The National Costume competition is one of the most anticipated highlights of the Miss Universe competition. This portion lets candidates from each country to creatively demonstrate their culture and heritage.
At the preliminary Miss Universe event in New Orleans, Alejandra Guajardo, El Salvador’s candidate, was seen wearing costumes depicting various currencies from the country’s history, including Bitcoin.
Bitcoin On The Spotlight At Miss Universe Pageant
The Miss Universe pageant is a highly anticipated global event, and the Central American nation used the chance to showcase its affinity for the original cryptocurrency.

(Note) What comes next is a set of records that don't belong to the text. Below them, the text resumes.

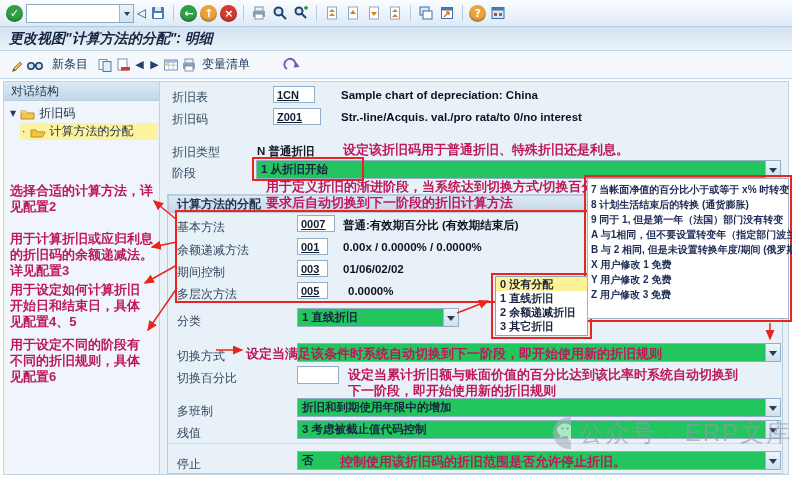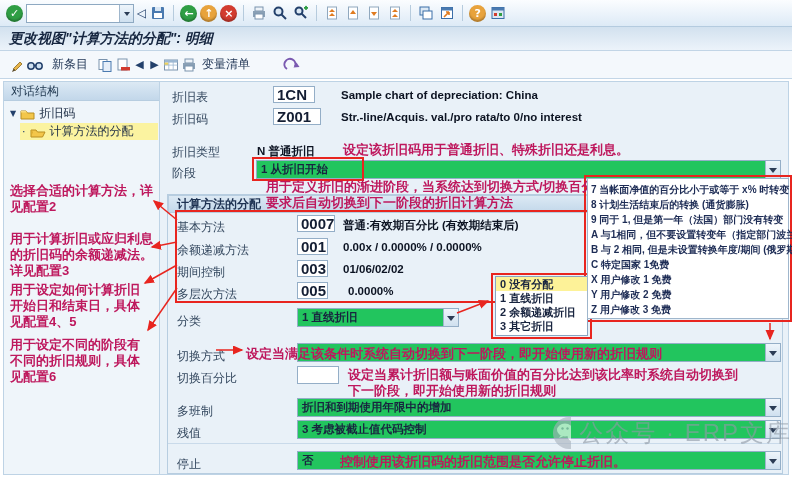--- a/index.html
+++ b/index.html
@@ -43,22 +43,22 @@
   .sb-header { height:19px; background:linear-gradient(#dcE9f4,#c2d7ea); border-bottom:1px solid #b7cde0;
     font-size:12px; color:#223a52; line-height:18px; padding-left:7px; }
   .tree-row { position:absolute; display:flex; align-items:center; gap:4px; font-size:12px; color:#1c2c44; }
   .tree-hl { background:#fbf3a0; }
   .mainpanel { position:absolute; left:160px; top:81px; width:629px; height:394px;
     background:#e9f1f8; border:1px solid #bed3e5; border-left:none; }
 
   
   .lbl { position:absolute; font-size:12px; color:#33475e; white-space:nowrap; }
   .desc { position:absolute; font-size:11.5px; font-weight:600; color:#0c1322; white-space:nowrap; }
-  .field { position:absolute; background:#fff; border:1px solid #94aec7; font-size:15px; font-weight:600;
-    color:#141e33; padding:0 3px; display:flex; align-items:center; }
+  .field { position:absolute; background:#fff; border:1px solid #94aec7; font-size:11px; font-weight:600;
+    color:#141e33; padding:0 3px; display:flex; align-items:center;text-decoration:underline; }
   .combo { position:absolute; background:#22c55e; border:1px solid #94aec7; display:flex; align-items:stretch; }
   .combo .cv { flex:1; font-size:11.5px; font-weight:600; color:#18243f; padding:1px 4px;
     white-space:nowrap; overflow:hidden; display:flex; align-items:center; }
   .combo .cb { width:15px; background:linear-gradient(#eef5fb,#cfe0ef); border-left:1px solid #9fb6cc;
     display:flex; align-items:center; justify-content:center; }
   .combo .cb i { width:0; height:0; border:4px solid transparent; border-top:5px solid #2b3c55; margin-top:5px; }
   .ghdr { position:absolute; background:linear-gradient(#dcE9f4,#c3d8ea); border:1px solid #b7cde0;
     font-size:12px; font-weight:bold; color:#1e3252; line-height:16px; padding-left:8px; }
   .groupbox { position:absolute; border:1px solid #b7cde0; }
 
@@ -384,21 +384,20 @@
   </div>
   <div class="note" style="left:340px; top:454px; white-space:nowrap;">控制使用该折旧码的折旧范围是否允许停止折旧。</div>
 
   <div class="rbox" style="left:584px; top:175px; width:208px; height:147px;"></div>
   <div class="optbox" style="left:587px; top:178px; width:202px; height:141px;">
     <div class="oi">7 当帐面净值的百分比小于或等于 x% 时转变</div>
     <div class="oi">8 计划生活结束后的转换 (通货膨胀)</div>
     <div class="oi">9 同于 1, 但是第一年（法国）部门没有转变</div>
     <div class="oi">A 与1相同，但不要设置转变年（指定部门波兰）</div>
     <div class="oi">B 与 2 相同, 但是未设置转换年度/期间 (俄罗斯)</div>
-    <div class="oi">C 特定国家 1免费</div>
     <div class="oi">X 用户修改 1 免费</div>
     <div class="oi">Y 用户修改 2 免费</div>
     <div class="oi">Z 用户修改 3 免费</div>
   </div>
 
   <svg class="arrows" width="792" height="481">
     <defs>
       <marker id="ah" markerWidth="8" markerHeight="8" refX="6" refY="3" orient="auto">
         <path d="M0,0 L7,3 L0,6 Z" fill="#e8251f"></path>
       </marker>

El Salvador became the first nation to recognize bitcoin as legal tender in 2021.
Guajardo’s costume was created by Salvadoran designer Francisco Guerrero, according to the El Salvadoran news website El Salvadorgram.
According to the report, it is a custom piece for the Miss Universe pageant that depicts the growth of El Salvador’s money from its poor beginnings to its current state.

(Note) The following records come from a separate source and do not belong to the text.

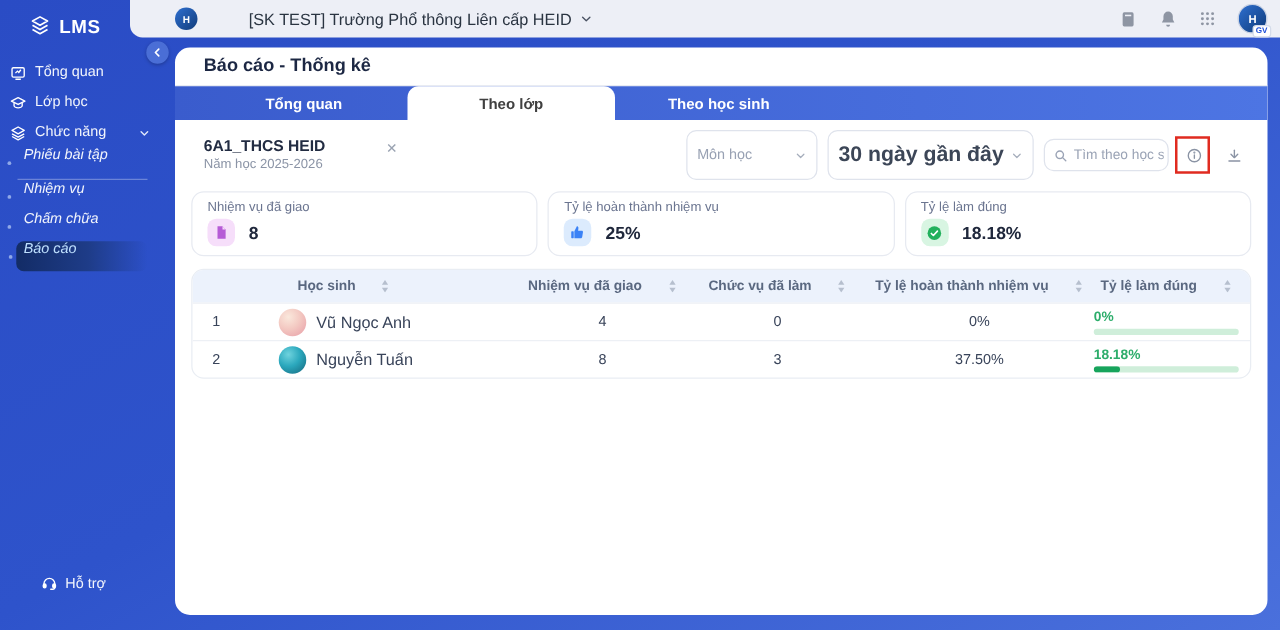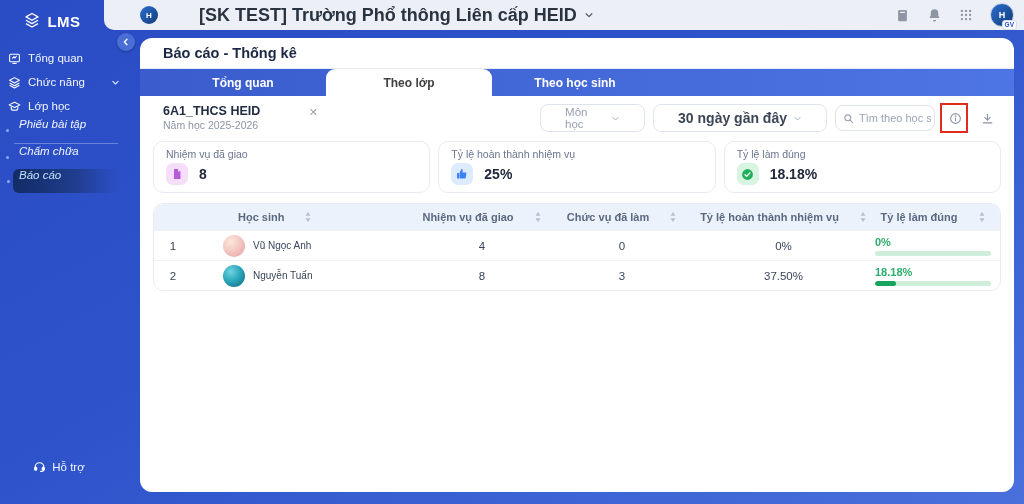--- a/index.html
+++ b/index.html
@@ -18,21 +18,21 @@
     display:flex; align-items:center; justify-content:space-between;
     padding:0 10px 0 36px; z-index:5;
   }
   .school-select { display:flex; align-items:center; gap:7px; cursor:pointer; }
   .school-logo {
     width:18px; height:18px; border-radius:50%;
     background:linear-gradient(135deg,#2e6fd0,#123c7a);
     color:#fff; font-size:8px; font-weight:bold;
     display:flex; align-items:center; justify-content:center;
   }
-  .school-name { font-size:18px; font-weight:700; color:#2a3441;padding-left:34px; }
+  .school-name { font-size:13px; font-weight:400; color:#2a3441;padding-left:34px; }
   .topbar-right { display:flex; align-items:center; gap:17px; }
   .tb-icon { color:#8e95a3; cursor:pointer; display:flex; }
   .avatar-wrap { position:relative; cursor:pointer; }
   .avatar {
     width:24px; height:24px; border-radius:50%;
     background:linear-gradient(135deg,#2e6fd0,#0f3a78);
     color:#fff; font-size:9px; font-weight:bold;
     display:flex; align-items:center; justify-content:center;
     border:1px solid #c9d2e4;
   }
@@ -102,25 +102,25 @@
   .content { padding:8px 13px 0 13px; }
 
   .row-a { display:flex; justify-content:space-between; align-items:center; }
   .class-chip { margin-left:10px; width:155px; display:flex; justify-content:space-between; }
   .chip-name { font-size:12.5px; font-weight:bold; color:#222c42; line-height:15px; }
   .chip-year { font-size:10.5px; color:#8b94a6; line-height:13px; }
   .chip-close { color:#9aa3b2; font-size:11px; cursor:pointer; margin-top:2px; }
 
   .filters { display:flex; align-items:center; gap:8px; margin-right:2px; }
   .select-box {
-    height:28px; border:1px solid #dfe3ec; border-radius:8px; background:#fff;
-    display:flex; align-items:center; gap:6px; padding:0 24px; cursor:pointer;
+    height:40px; border:1px solid #dfe3ec; border-radius:8px; background:#fff;
+    display:flex; align-items:center; gap:6px; padding:0 8px; cursor:pointer;
   }
   .select-placeholder { font-size:11.5px; color:#98a1b3; }
-  .select-value { font-size:14px; font-weight:bold; color:#3c4657; }
+  .select-value { font-size:17px; font-weight:bold; color:#3c4657; }
   .chev { color:#a6aebc; }
   .search-box {
     width:100px; height:26px; border:1px solid #dfe3ec; border-radius:8px; background:#fff;
     display:flex; align-items:center; gap:5px; padding:0 7px;
   }
   .search-box input {
     border:none; outline:none; width:72px; font-size:11px; color:#3c4657; background:transparent;
     font-family:"Liberation Sans","DejaVu Sans",sans-serif;
   }
   .search-box input::placeholder { color:#9aa3b5; }
@@ -147,21 +147,21 @@
   .c-student { width:220px; display:flex; align-items:center; gap:8px; }
   .c-assigned, .c-done { width:140px; text-align:center; }
   .c-completion { width:183px; text-align:center; }
   .c-correct { width:124px; padding-right:8px; }
   .th { font-size:11px; font-weight:bold; color:#5a6880; display:flex; align-items:center; justify-content:center; gap:20px; }
   .th.left { justify-content:flex-start; padding-left:46px; }
   .td { font-size:11.5px; color:#39445a; }
   .student-avatar { width:22px; height:22px; border-radius:50%; margin-left:31px; flex:0 0 22px; }
   .av-1 { background:radial-gradient(circle at 35% 30%,#fae8dc 0%,#f3c9c2 45%,#e79ca6 100%); }
   .av-2 { background:radial-gradient(circle at 35% 30%,#6fd3de 0%,#2ba8bd 45%,#14647a 100%); }
-  .student-name { font-size:10px; color:#39445a; }
+  .student-name { font-size:13px; color:#39445a; }
   .pct-wrap { display:flex; flex-direction:column; gap:3px; }
   .pct-text { font-size:11px; font-weight:bold; color:#2dad6b; }
   .bar-track { width:116px; height:5px; border-radius:3px; background:#cfeeda; overflow:hidden; }
   .bar-fill { height:5px; border-radius:3px; background:#17a45c; }
   .sort-ic { color:#b6bfce; }
 </style>
 </head>
 <body>
 
 <aside class="sidebar">
@@ -184,51 +184,54 @@
   <nav class="nav">
     <div class="nav-item">
       <span>
         <svg width="13" height="13" viewBox="0 0 24 24" fill="none" stroke="#fff" stroke-width="2">
             <rect x="3" y="4" width="18" height="14" rx="2"></rect>
             <path d="M8 21h8"></path>
             <path d="M8 12l3-3 2 2 3-4"></path>
           </svg>
       </span>
       <span>Tổng quan</span>
+    </div>
+    <div class="nav-item">
+      <span>
+        <svg width="13" height="13" viewBox="0 0 24 24" fill="none" stroke="#fff" stroke-width="2" stroke-linejoin="round">
+            <path d="M2 9l10-5 10 5-10 5z"></path>
+            <path d="M6 11.5V16c0 1.5 3 3 6 3s6-1.5 6-3v-4.5"></path>
+          </svg>
+      </span>
+      <span>Lớp học</span>
     </div>
     <div class="nav-item">
       <span>
         <svg width="13" height="13" viewBox="0 0 24 24" fill="none" stroke="#fff" stroke-width="2" stroke-linejoin="round">
             <path d="M12 3l9 5-9 5-9-5z"></path>
             <path d="M3 13l9 5 9-5"></path>
             <path d="M3 17l9 5 9-5"></path>
           </svg>
       </span>
       <span>Chức năng</span>
       <span class="grow"></span>
       <span>
         <svg width="9" height="9" viewBox="0 0 24 24" fill="none" stroke="#dfe7fb" stroke-width="3" stroke-linecap="round" stroke-linejoin="round">
             <polyline points="5 9 12 16 19 9"></polyline>
           </svg>
       </span>
     </div>
-    <div class="nav-item">
-      <span>
-        <svg width="13" height="13" viewBox="0 0 24 24" fill="none" stroke="#fff" stroke-width="2" stroke-linejoin="round">
-            <path d="M2 9l10-5 10 5-10 5z"></path>
-            <path d="M6 11.5V16c0 1.5 3 3 6 3s6-1.5 6-3v-4.5"></path>
-          </svg>
-      </span>
-      <span>Lớp học</span>
-    </div>
 
     <div class="sub-item">
       <span>Phiếu bài tập</span>
     </div>
     <div class="sub-divider"></div>
+    <div class="sub-item">
+      <span>Nhiệm vụ</span>
+    </div>
     <div class="sub-item">
       <span>Chấm chữa</span>
     </div>
     <div class="sub-item active">
       <span>Báo cáo</span>
     </div>
   </nav>
 
   <div class="support">
     <span>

The competition involves around 90 stunning women from all across the world. The preliminary event for the 71st Miss Universe kicked off on January 11, 2023 in New Orleans.
El Salvador embraced Bitcoin during the golden age of cryptocurrencies, the second quarter of 2021.
Bitcoin And The Miss Universe: Beauty And The Crypto
Bitcoin takes center stage during the preliminary night at the Miss Universe event, bringing together cryptocurrency technology on stage with the some of the world’s beautiful women.
The Miss Universe El Salvador candidate represented her country’s push for widespread adoption of the crypto as other delegates donned their own cultural symbols crafted by renowned fashion designers.
Meanwhile, the Bitcoin price reached a record high of $68,790 on November 11, 2021. As of writing, Bitcoin is trading at $18,835, up 12% in the last seven days.
In 2022, the market capitalization of cryptocurrencies surpassed $1 trillion. Compared to the previous year, the market valuation increased by 67.35%.
El Salvador approved a law on Wednesday that regulates the issuance of digital assets by both governmental and commercial enterprises.
The country’s president, Nayib Bukele, and the ruling party recommended the proposal to encourage domestic and foreign investment.
The act seeks to provide individuals, organizations, and the government with additional financing options.
The bill also sets the legislative framework for “Volcano Bonds,” or Bitcoin-backed bonds. The nation aims to use the bonds to pay off its debt and fund the creation of “Bitcoin City.”
Meanwhile, El Salvadorans are not very interested in Bitcoin. According to a study of 1,269 individuals conducted by the José Simeón Caas Central American University (UCA) in October, less than 25% of respondents used cryptocurrencies in the previous year.
Only 17% viewed the Bitcoin launch as a success, while 66% considered it as a failure. And 77% want Bukele to cease purchasing Bitcoin with public funds.